21 de enero de 2021
Directores
Orlando Cadavid Correa
Evelio Giraldo Ospina

DAS desarticuló red internacional de lavado de activos que operaba en Colombia y Panamá

5 de noviembre de 2009
5 de noviembre de 2009

Bogotá. Luego de nueve meses de trabajo de inteligencia, detectives de la Unidad de Investigaciones Especiales (SIU) del Departamento Administrativo de Seguridad (DAS), con el apoyo de detectives adscritos a las seccionales de Atlántico y Antioquia, desvertebraron una organización dedicada al lavado de activos producto del narcotráfico.

Esta estructura delictiva utilizaba varias modalidades para el blanqueo del dinero, como la de importar mercancía desde China, mecanismo con el que manejaba entre 600 y 700 millones de pesos diarios.

En la ‘Operación Final’, que se desarrolló en Colombia y Panamá, fueron capturadas con fines de extradición seis personas, cinco de nacionalidad colombiana y un ciudadano libanés, quienes deberán comparecer ante la Corte del Distrito Sur de Nueva York, en Estados Unidos, por el delito de lavado de activos producto del narcotráfico.

Con base en la información suministrada por el DAS, las autoridades panameñas detuvieron en ese país a Paulo Andrés Gómez Salazar, Omar Alberto Vásquez Giraldo y Mahmoud Toukko Adnan. Por su parte en Colombia los detectives del DAS capturaron en la ciudad de Medellín a Jader Alberto Gómez Giraldo –líder de la organización delictiva–, y a su hermano William Ferney Gómez Giraldo.

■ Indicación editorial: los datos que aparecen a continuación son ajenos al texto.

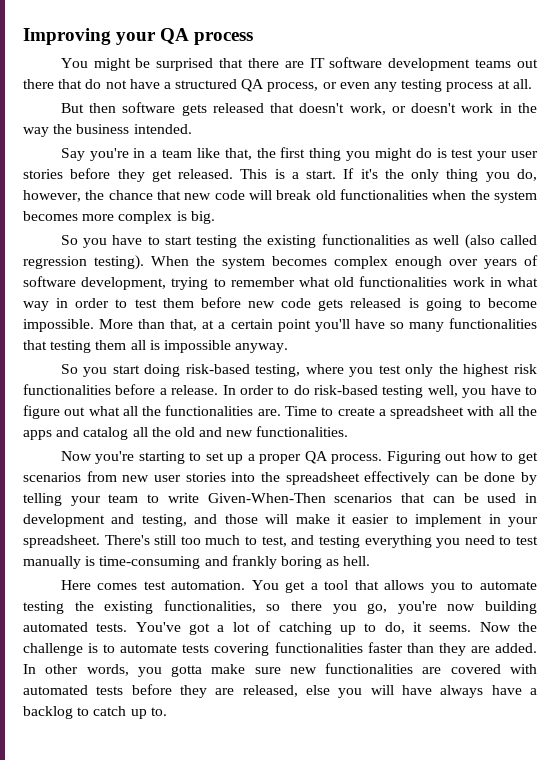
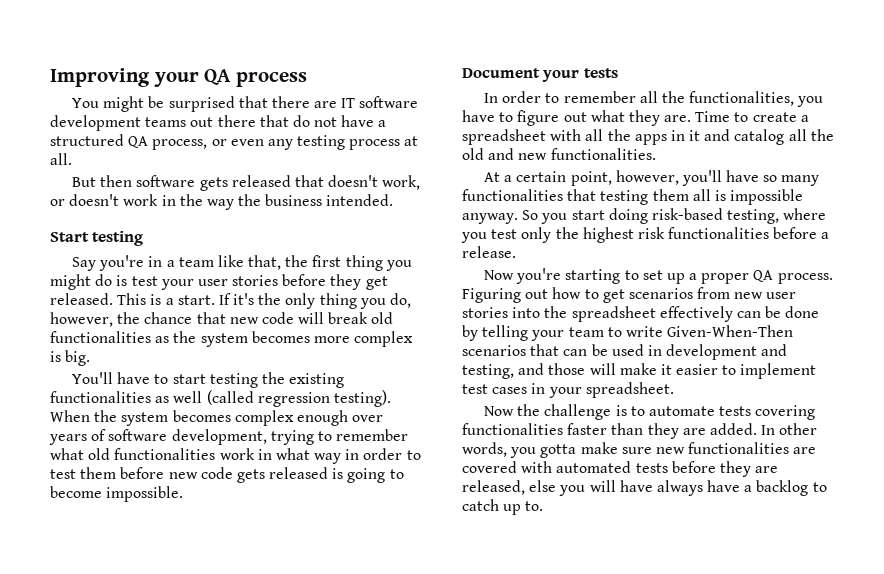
+ Start testing
- If it's the only thing you do, however, the chance that new code will break old functionalities when the system becomes more complex is big.
+ If it's the only thing you do, however, the chance that new code will break old functionalities as the system becomes more complex is big.
- So you have to start testing the existing functionalities as well (also called regression testing).
+ You'll have to start testing the existing functionalities as well (called regression testing).
- When the system becomes complex enough over years of software development, trying to remember what old functionalities work in what way in order to test them before new code gets released is going to become impossible. More than that, at a certain point you'll have so many functionalities that testing them all is impossible anyway.
- So you start doing risk-based testing, where you test only the highest risk functionalities before a release. In order to do risk-based testing well, you have to figure out what all the functionalities are. Time to create a spreadsheet with all the apps and catalog all the old and new functionalities.
+ When the system becomes complex enough over years of software development, trying to remember what old functionalities work in what way in order to test them before new code gets released is going to become impossible.
+ Document your tests
+ In order to remember all the functionalities, you have to figure out what they are. Time to create a spreadsheet with all the apps in it and catalog all the old and new functionalities.
+ At a certain point, however, you'll have so many functionalities that testing them all is impossible anyway. So you start doing risk-based testing, where you test only the highest risk functionalities before a release.
- Figuring out how to get scenarios from new user stories into the spreadsheet effectively can be done by telling your team to write Given-When-Then scenarios that can be used in development and testing, and those will make it easier to implement in your spreadsheet. There's still too much to test, and testing everything you need to test manually is time-consuming and frankly boring as hell.
- Here comes test automation. You get a tool that allows you to automate testing the existing functionalities, so there you go, you're now building automated tests. You've got a lot of catching up to do, it seems. Now the challenge is to automate tests covering functionalities faster than they are added.
+ Figuring out how to get scenarios from new user stories into the spreadsheet effectively can be done by telling your team to write Given-When-Then scenarios that can be used in development and testing, and those will make it easier to implement test cases in your spreadsheet.
+ Now the challenge is to automate tests covering functionalities faster than they are added.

En Bogotá fue detenido Luis Alexander Gómez Ocampo, último integrante de la estructura.

Esta organización criminal tenía varios modus operandi para realizar el blanqueo de dinero. Uno de ellos era el de transportar los dineros producto del narcotráfico desde los Estados Unidos y Europa, pasándolos por países como Hungría y Suecia, entre otros, para finalmente hacerlos llegar a la China.

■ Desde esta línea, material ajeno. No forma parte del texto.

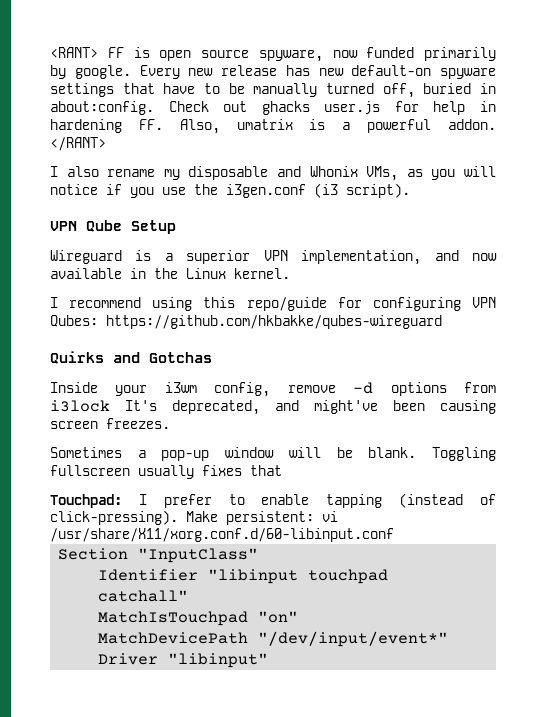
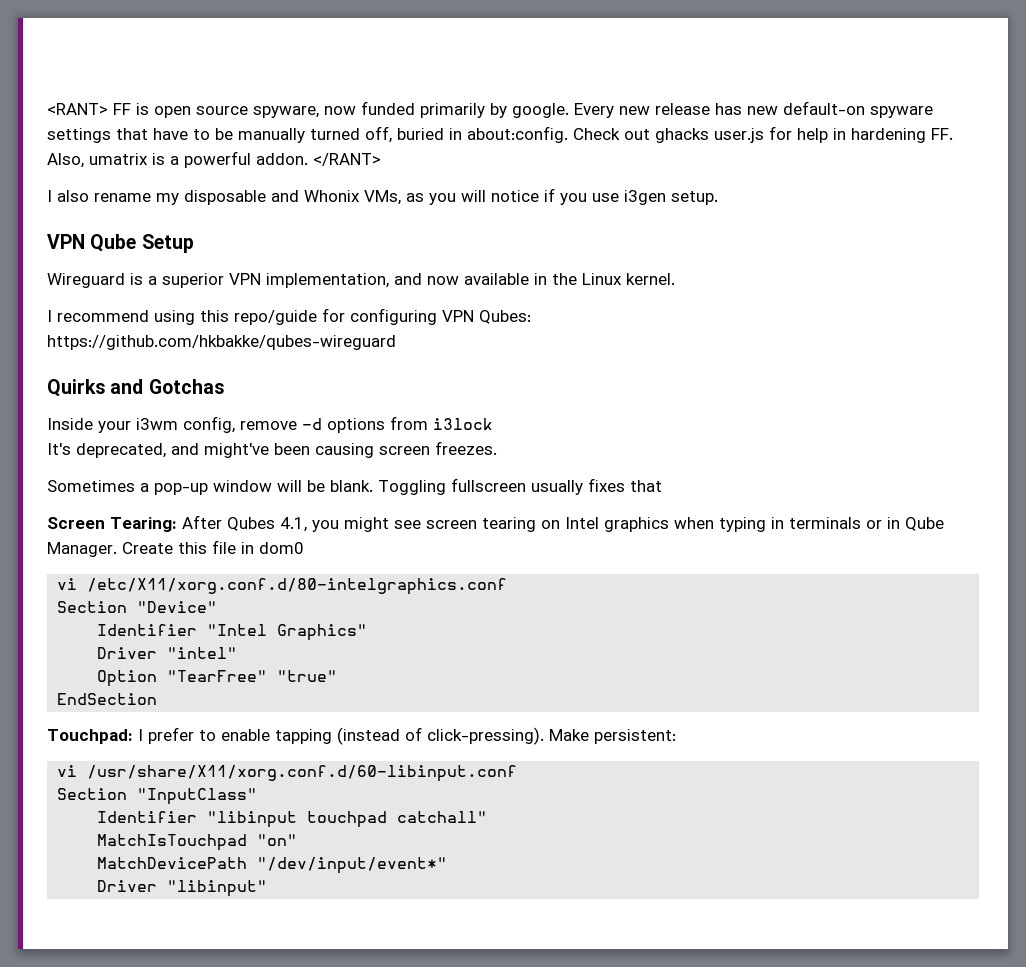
- I also rename my disposable and Whonix VMs, as you will notice if you use the i3gen.conf (i3 script).
+ I also rename my disposable and Whonix VMs, as you will notice if you use i3gen setup.
- I recommend using this repo/guide for configuring VPN Qubes: https://github.com/hkbakke/qubes-wireguard
+ I recommend using this repo/guide for configuring VPN Qubes:
+ https://github.com/hkbakke/qubes-wireguard
- Inside your i3wm config, remove -d options from i3lock It's deprecated, and might've been causing screen freezes.
+ Inside your i3wm config, remove -d options from i3lock
+ It's deprecated, and might've been causing screen freezes.
+ Screen Tearing: After Qubes 4.1, you might see screen tearing on Intel graphics when typing in terminals or in Qube Manager. Create this file in dom0
+ vi /etc/X11/xorg.conf.d/80-intelgraphics.conf
+ Section "Device"
+ Identifier "Intel Graphics"
+ Driver "intel"
+ Option "TearFree" "true"
+ EndSection
- Make persistent: vi /usr/share/X11/xorg.conf.d/60-libinput.conf
+ Make persistent:
+ vi /usr/share/X11/xorg.conf.d/60-libinput.conf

En el país oriental integrantes de la estructura delictiva compraban toda clase de mercancía como bolsos, carteras, gafas, vajillas y partes de computadores, que eran importados por una compañía y vendidos a empresas y almacenes legales en Colombia, que consignaban el costo de estos productos en cuentas que suministraba dicha compañía en el país. Posteriormente, estos dineros se movían bajo la modalidad de préstamos por diferentes ciudades como Medellín, Bogotá, Cúcuta, Barranquilla y Cali.

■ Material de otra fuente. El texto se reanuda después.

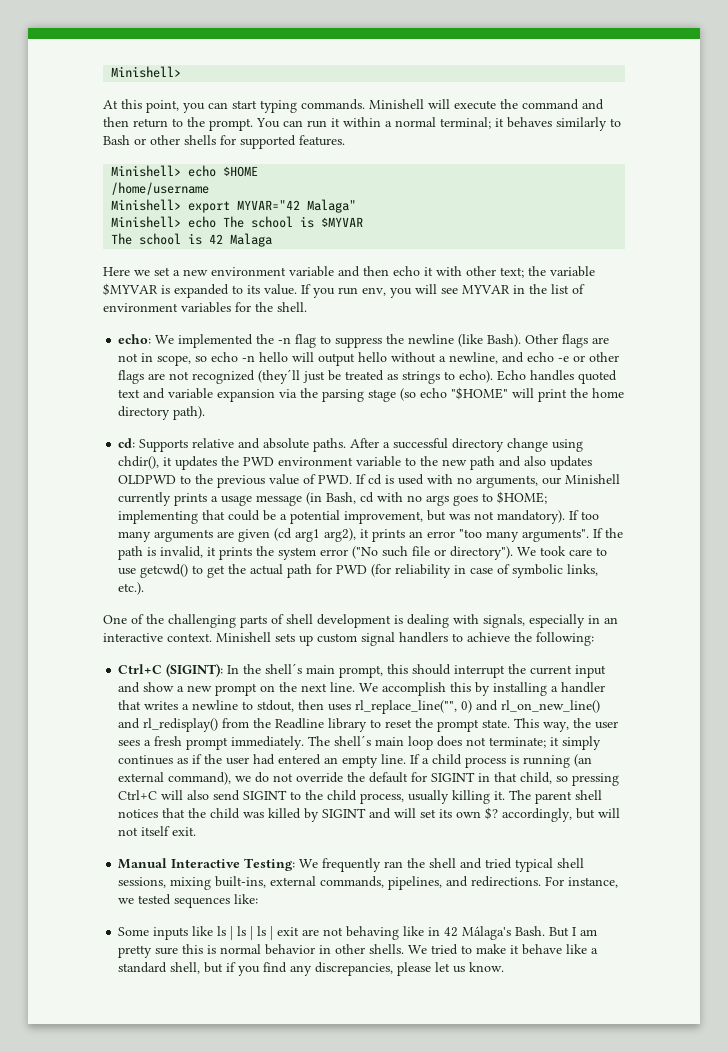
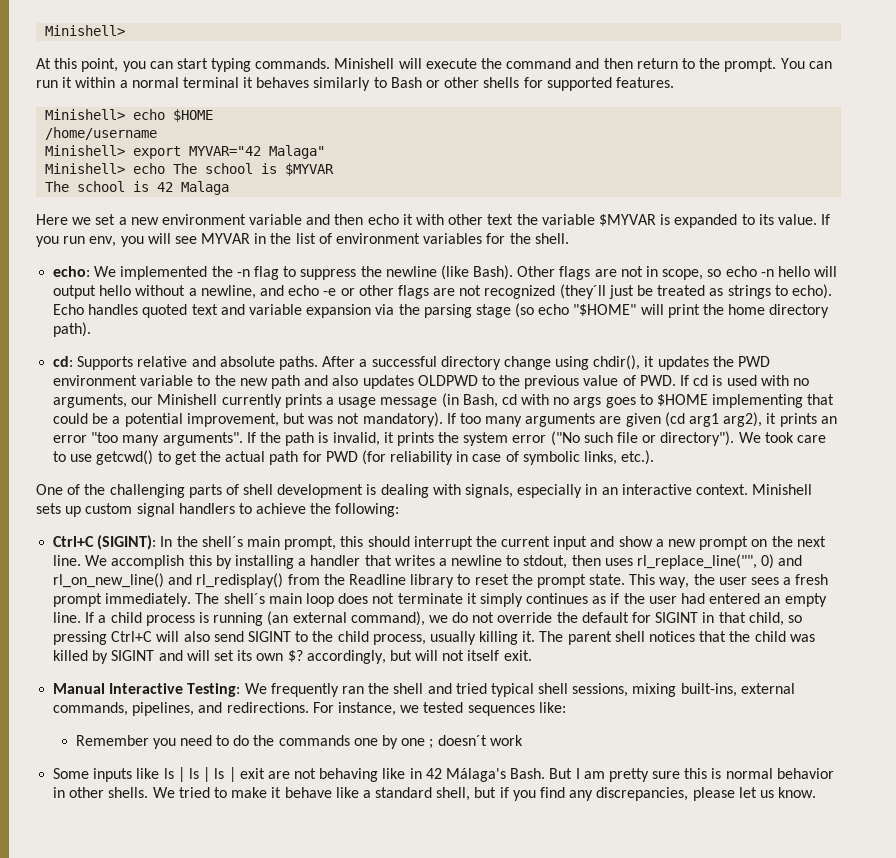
- You can run it within a normal terminal; it behaves similarly to Bash or other shells for supported features.
+ You can run it within a normal terminal it behaves similarly to Bash or other shells for supported features.
- Here we set a new environment variable and then echo it with other text; the variable $MYVAR is expanded to its value.
+ Here we set a new environment variable and then echo it with other text the variable $MYVAR is expanded to its value.
- After a successful directory change using chdir(), it updates the PWD environment variable to the new path and also updates OLDPWD to the previous value of PWD. If cd is used with no arguments, our Minishell currently prints a usage message (in Bash, cd with no args goes to $HOME; implementing that could be a potential improvement, but was not mandatory).
+ After a successful directory change using chdir(), it updates the PWD environment variable to the new path and also updates OLDPWD to the previous value of PWD. If cd is used with no arguments, our Minishell currently prints a usage message (in Bash, cd with no args goes to $HOME implementing that could be a potential improvement, but was not mandatory).
- The shell´s main loop does not terminate; it simply continues as if the user had entered an empty line.
+ The shell´s main loop does not terminate it simply continues as if the user had entered an empty line.
+ Remember you need to do the commands one by one ; doesn´t work

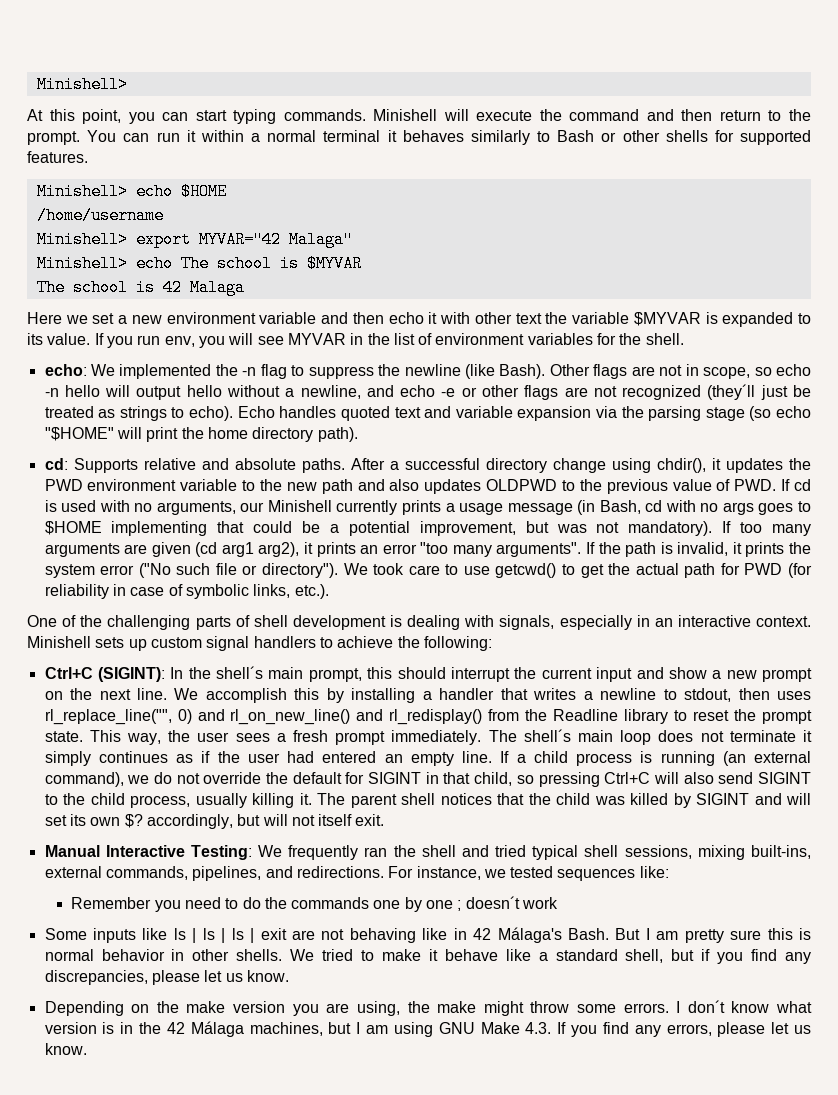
+ Depending on the make version you are using, the make might throw some errors. I don´t know what version is in the 42 Málaga machines, but I am using GNU Make 4.3. If you find any errors, please let us know.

Otra de las modalidades utilizadas por la organización criminal era la de mover grandes cantidades de dinero en efectivo desde los Estados Unidos y México hasta Venezuela, donde a través de diferentes cuentas bancarias, lo transportaban hasta la ciudad fronteriza de Cúcuta, para cambiarlo a pesos y luego entregarlo a sus destinatarios en diferentes ciudades del país.
Esta estructura delictiva también movilizaba el dinero desde Panamá hasta la ciudad de Maracaibo (Venezuela), y luego lo transportaba hasta la ciudad colombiana de Maicao. Para esto, algunos almacenes compraban textiles y los introducían al país para luego venderlos y posteriormente entregar el dinero producto de esta venta a la organización delictiva para que siguiera su ruta de lavado.